IAS-14: Food security & income generation

Image: Preparing to plant moringa tree seedlings.



Project Title: Moringa Production Builds Resilience and Reduces Agricultural Disaster Risk in South Omo Zone

The IAS-14 project encourages moringa tree farming to provide a solution to multiple problems facing the pastoralists in the South Omo Zone of Ethiopia: food security, nutrition, the environment, and income generation.



The project serves more than 27,000 people in 20 kebeles1 in the drought and flood-affected woredas2 of Hamar and Dasenech, in the South Omo Zone, Ethiopia.



The South Omo Zone has been severely affected by recurrent droughts and floods for decades. The arid land is losing its ability to support the traditional livelihoods of pastoralist people who are dependent on grazing livestock and cultivating non-rotating crops of sorghum and maize. These communities need diversified foods that are drought tolerant, and they need new sources of income in order to thrive in the face of continuing climate and economic challenges.

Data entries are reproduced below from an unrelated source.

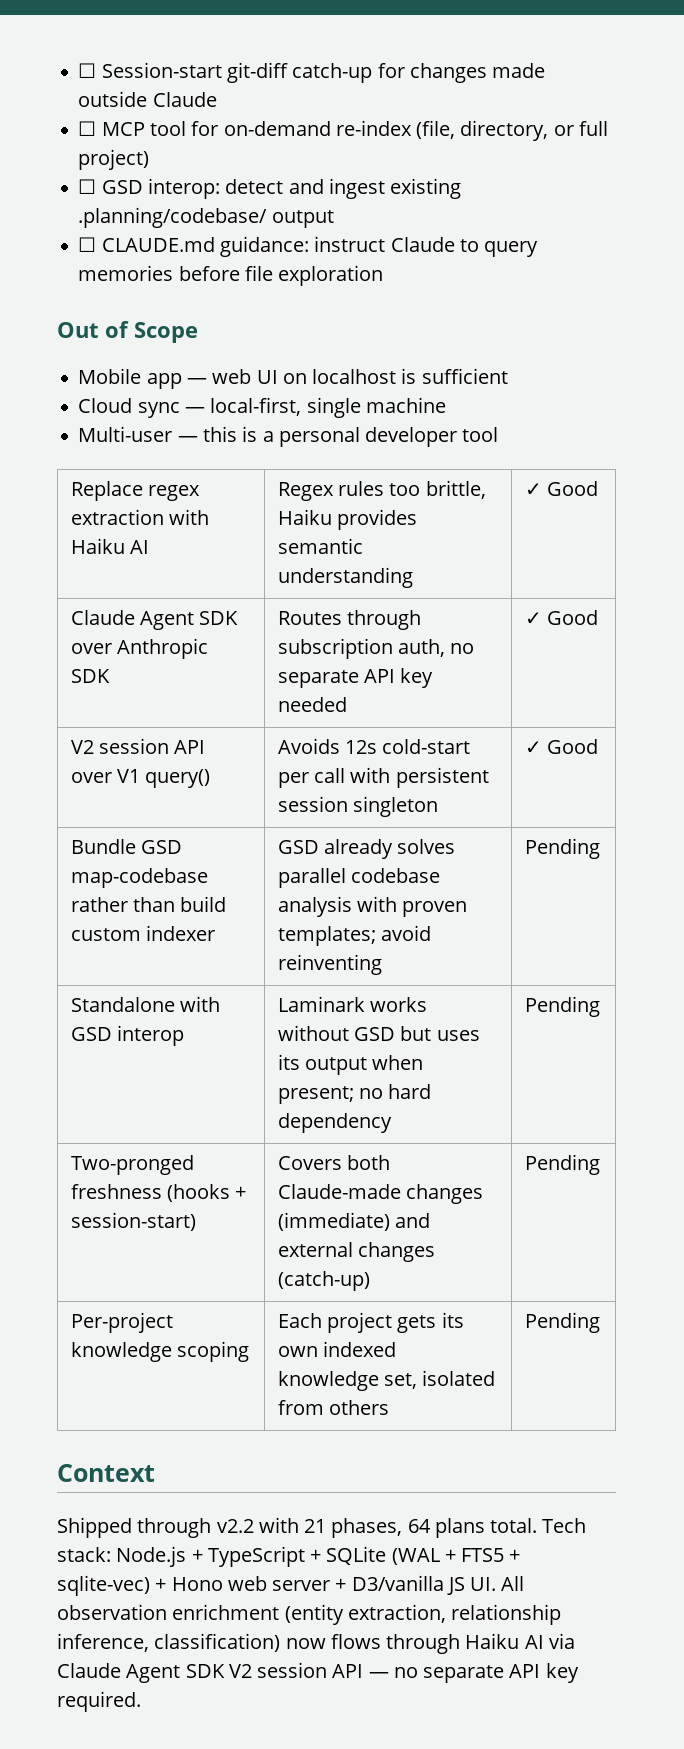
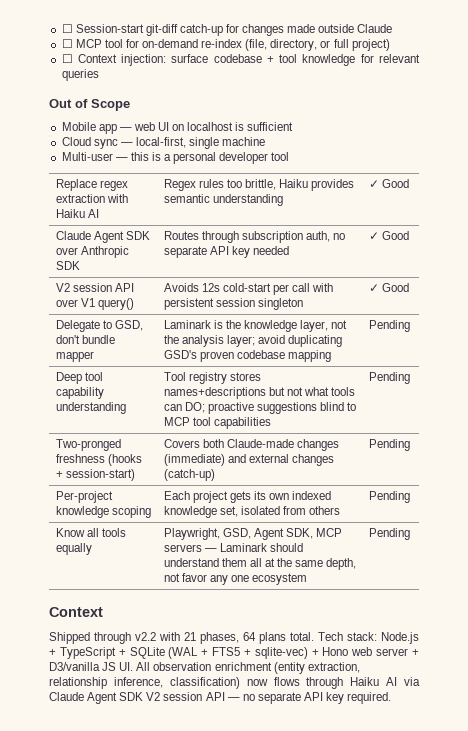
- ☐ GSD interop: detect and ingest existing .planning/codebase/ output
- ☐ CLAUDE.md guidance: instruct Claude to query memories before file exploration
+ ☐ Context injection: surface codebase + tool knowledge for relevant queries
- Bundle GSD map-codebase rather than build custom indexer | GSD already solves parallel codebase analysis with proven templates; avoid reinventing | Pending
- Standalone with GSD interop | Laminark works without GSD but uses its output when present; no hard dependency | Pending
+ Delegate to GSD, don't bundle mapper | Laminark is the knowledge layer, not the analysis layer; avoid duplicating GSD's proven codebase mapping | Pending
+ Deep tool capability understanding | Tool registry stores names+descriptions but not what tools can DO; proactive suggestions blind to MCP tool capabilities | Pending
+ Know all tools equally | Playwright, GSD, Agent SDK, MCP servers — Laminark should understand them all at the same depth, not favor any one ecosystem | Pending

The IAS-14 project provides smallholder farmers with resources and skills to diversity their diets and earn money selling food. We are planting 110,000 drought resistant moringa trees to enhance the environment, provide a plentiful and nutritious food, and introduce a new source of farming income.

The project is creating nursery sites supported by small-scale irrigation in the Hamar and Dasenech woredas. We are planting and cultivating moringa seeds for the seedlings that we will give to more than 7,000 households for cultivation and food consumption.

The project will also establish producer organizations involving 2,000 households who will participate in learning how to harvest and prepare moringa for market.

The project uses our proven community learning process to involve the communities, explain the nutritional value of moringa, recruit participating households, and teach them the skills for moringa cultivation and harvesting.



The IAS-14 project, like all of our projects, uses our community learning process to help communities change behaviors and adapt to their dramatically changing environment. The overall impact is that participants will be able to feed their families. In the process, participating tribal elders will discover why it is beneficial to allow women to participate in community-level decision making. Families will discover why they need to consume nutritious foods, and community-based organizations will learn to assume responsibility for monitoring and managing their community resources. The overall impact of the project is to improve the resilience of women and men smallholder farmers in moisture-deficit areas of Ethiopia.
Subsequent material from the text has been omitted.